We need to be honest here and admit, however, that the vast majority of the
free to use consumer startups that we are seeing will be challenged generate
US$1 Billion in revenue a year. Or for that matter, even US$100 Million. That
is why there is little talk about taking the majority of them public, because
other than as a delivery vector for advertisements, there is scarce value in
this crop of startups. To be perfectly frank, these are less than ideal
platforms for ad delivery as well.

What can be done? We can try other models, and I'm sure many will. There are a
boatload of virtual worlds, virtual world platforms, and MMOs coming on line
this fall. ALL of them plan on using ads, microtransactions, and
subscriptions. They are in the good position of being able to use all three of
these at the same time, and all of them will. I predict though that by
December all of these companies will have their models DESTROYED by two guys
on their couch in boxer shorts developing a FREE virtual world on their
laptops while watching SportsCenter and eating ramen. There will be 1000
college students "building portfolios" around the country that will make
gigabytes of content for the new LINUX of virtual worlds. It will all be P2P
or hosted on Amazon, and it will piss many a VC off. So the only thing these
businesses will have left will be advertising.

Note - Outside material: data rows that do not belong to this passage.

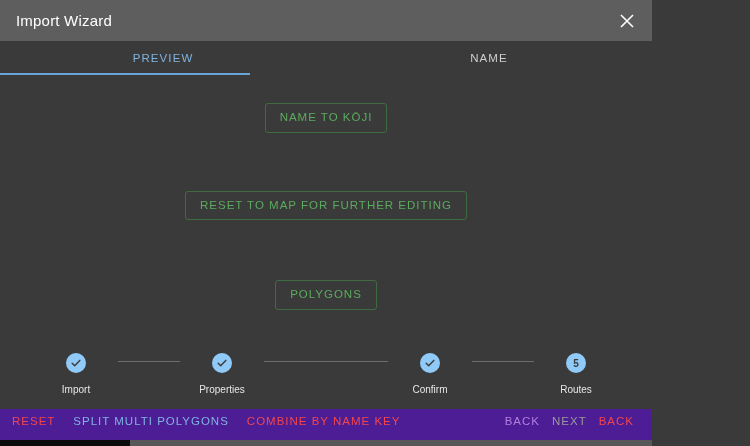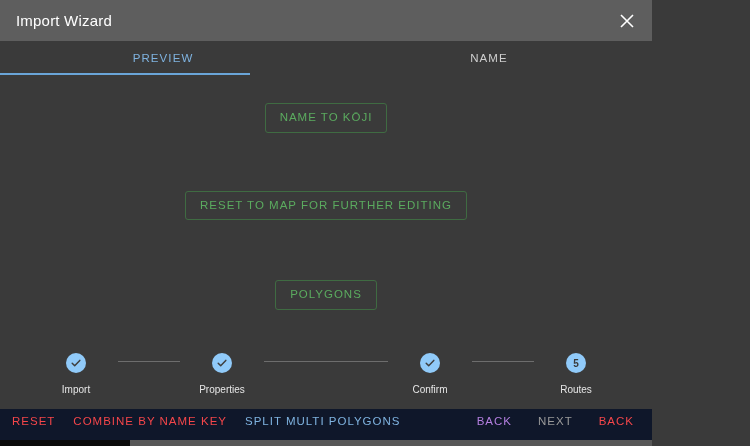--- a/index.html
+++ b/index.html
@@ -127,27 +127,27 @@
   .step-connector {
     flex: 1 1 auto;
     height: 1px;
     background: #6d6d6d;
     margin-bottom: 26px;
   }
 
   
   .footer {
     height: 37px; flex: 0 0 37px;
-    background: #0f172a;
+    background: #4c1d95;
     display: flex; align-items: center;
     padding: 0 10px 11px 12px;
     gap: 0;
   }
   .footer-left { display: flex; align-items: center; gap: 18px; }
-  .footer-right { margin-left: auto; display: flex; align-items: center; gap: 26px; padding-right: 8px;}
+  .footer-right { margin-left: auto; display: flex; align-items: center; gap: 12px; padding-right: 8px;}
   .footer-btn {
     background: none; border: none;
     font-family: "Liberation Sans", sans-serif;
     font-size: 11.5px;
     letter-spacing: 1px;
     cursor: pointer;
     padding: 0;
     line-height: 1;
   }
   .f-red   { color: #f4464a; }
@@ -249,22 +249,22 @@
           <div class="step-label">Routes</div>
         </div>
 
       </div>
     </div>
   </div>
 
   <div class="footer">
     <div class="footer-left">
       <button class="footer-btn f-red">RESET</button>
+      <button class="footer-btn f-blue">SPLIT MULTI POLYGONS</button>
       <button class="footer-btn f-red">COMBINE BY NAME KEY</button>
-      <button class="footer-btn f-blue">SPLIT MULTI POLYGONS</button>
     </div>
     <div class="footer-right">
       <button class="footer-btn f-purple">BACK</button>
       <button class="footer-btn f-grey">NEXT</button>
       <button class="footer-btn f-red">BACK</button>
     </div>
   </div>
 
   <div class="bottom-strip-rest"></div>
   <div class="bottom-strip"></div>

This is the situation web 2.0 is in. People keep investing in the hope that
some little twist will be the magic one that brings in the most ad bucks.
Charging for these things is not an option, there will be free alternatives if
you wait 6 weeks. Even virtual worlds can be duplicated in 6 weeks these days!
What can we do?

It's easy to point out the holes in what is currently being done, it is much
more difficult to offer a WORKABLE solution.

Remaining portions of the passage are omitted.